The MIC is a guide for the clinician to the susceptibility of the organism to the antimicrobial agent isl aids treatment decisions. An optimized analytical method of fluconazole in human plasma by high-performance liquid chromatography with ultraviolet detection and its application to a bioequivalence study.
Furthermore, previous studies have demonstrated 20776-11 much higher interlaboratory variation in MIC results for quality control strains for itraconazole than for flucytosine and fluconazole 6 – 8.

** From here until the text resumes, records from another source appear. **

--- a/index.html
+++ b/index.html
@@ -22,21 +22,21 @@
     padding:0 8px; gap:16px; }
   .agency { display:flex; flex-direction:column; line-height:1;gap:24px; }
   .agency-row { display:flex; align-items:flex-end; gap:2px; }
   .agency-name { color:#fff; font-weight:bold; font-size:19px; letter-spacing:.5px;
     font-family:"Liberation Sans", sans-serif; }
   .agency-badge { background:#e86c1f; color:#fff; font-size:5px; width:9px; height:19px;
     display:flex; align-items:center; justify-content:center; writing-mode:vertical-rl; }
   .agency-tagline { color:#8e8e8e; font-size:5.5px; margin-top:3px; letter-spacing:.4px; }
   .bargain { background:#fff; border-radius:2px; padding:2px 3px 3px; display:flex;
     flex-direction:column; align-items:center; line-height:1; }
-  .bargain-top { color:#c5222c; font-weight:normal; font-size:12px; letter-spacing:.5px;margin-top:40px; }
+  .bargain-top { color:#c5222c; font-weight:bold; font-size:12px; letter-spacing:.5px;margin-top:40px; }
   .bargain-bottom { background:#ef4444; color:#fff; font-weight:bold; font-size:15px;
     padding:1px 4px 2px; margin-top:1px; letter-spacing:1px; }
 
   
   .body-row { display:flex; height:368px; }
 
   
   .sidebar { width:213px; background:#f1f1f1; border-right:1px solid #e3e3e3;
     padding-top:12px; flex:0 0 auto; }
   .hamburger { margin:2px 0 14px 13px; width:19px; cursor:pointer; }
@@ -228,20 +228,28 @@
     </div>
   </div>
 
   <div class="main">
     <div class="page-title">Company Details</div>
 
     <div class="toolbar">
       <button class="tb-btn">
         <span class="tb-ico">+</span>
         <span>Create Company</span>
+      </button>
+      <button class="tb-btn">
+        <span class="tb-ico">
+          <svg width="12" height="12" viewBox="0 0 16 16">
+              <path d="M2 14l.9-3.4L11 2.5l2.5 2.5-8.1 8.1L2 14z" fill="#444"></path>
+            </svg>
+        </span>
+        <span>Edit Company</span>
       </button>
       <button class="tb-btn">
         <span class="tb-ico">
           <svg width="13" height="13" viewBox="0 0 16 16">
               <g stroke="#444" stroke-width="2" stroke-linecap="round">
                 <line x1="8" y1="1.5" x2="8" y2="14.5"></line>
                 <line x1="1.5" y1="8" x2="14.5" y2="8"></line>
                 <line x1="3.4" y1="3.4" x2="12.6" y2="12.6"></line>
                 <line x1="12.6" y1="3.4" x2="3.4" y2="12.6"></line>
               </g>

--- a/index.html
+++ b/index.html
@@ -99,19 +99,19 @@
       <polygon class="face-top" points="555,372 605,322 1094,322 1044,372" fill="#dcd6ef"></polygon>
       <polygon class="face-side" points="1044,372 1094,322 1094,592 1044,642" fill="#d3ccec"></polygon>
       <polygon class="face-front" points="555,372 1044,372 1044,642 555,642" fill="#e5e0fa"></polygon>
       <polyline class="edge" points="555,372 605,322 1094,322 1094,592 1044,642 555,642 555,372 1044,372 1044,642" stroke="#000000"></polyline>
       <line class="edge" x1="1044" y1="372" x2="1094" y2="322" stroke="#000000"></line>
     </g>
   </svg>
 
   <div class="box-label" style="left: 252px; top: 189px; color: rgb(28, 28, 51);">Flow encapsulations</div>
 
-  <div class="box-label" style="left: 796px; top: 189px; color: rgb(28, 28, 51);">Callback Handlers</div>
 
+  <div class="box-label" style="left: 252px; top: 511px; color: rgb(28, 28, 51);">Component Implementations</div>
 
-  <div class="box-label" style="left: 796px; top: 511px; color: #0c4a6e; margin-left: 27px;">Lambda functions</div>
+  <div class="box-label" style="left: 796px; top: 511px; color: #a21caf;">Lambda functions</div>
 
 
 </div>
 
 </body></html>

However, itraconazole trays showed a significant lack of reproducibility that was independent of which method was followed. Overview Product Details In vitro susceptibility tests are performed on microorganisms suspected of causing disease, particularly if the organism is thought to belong to a species that may exhibit resistance to frequently used antimicrobial agents. ITC precipitation after thaw-freeze cycles during transport is the most probable explanation.
A multicenter study was conducted to assess the accuracy of the ISO standard and the serial 2-fold dilution procedures for antifungal susceptibility testing. Methode de reference pour la determination de la sensibilite in vitro aux agents microbiens des bacteries isi a croissance rapide impliquees dans les maladies infectieuses Title in German Labormedizinische Untersuchungen und In-vitro- Diagnostika-Systeme.
Clinical breakpoints for antimycobacterial agents While this is the gold standard for preparation of dilution 207766-1, the question has risen if modern pipettes are sufficiently precise to allow dilution series to be prepared as serial dilutions without a loss of accuracy.
All these methods are based on those described by Ericsson and Sherris. FLC eluted at 4.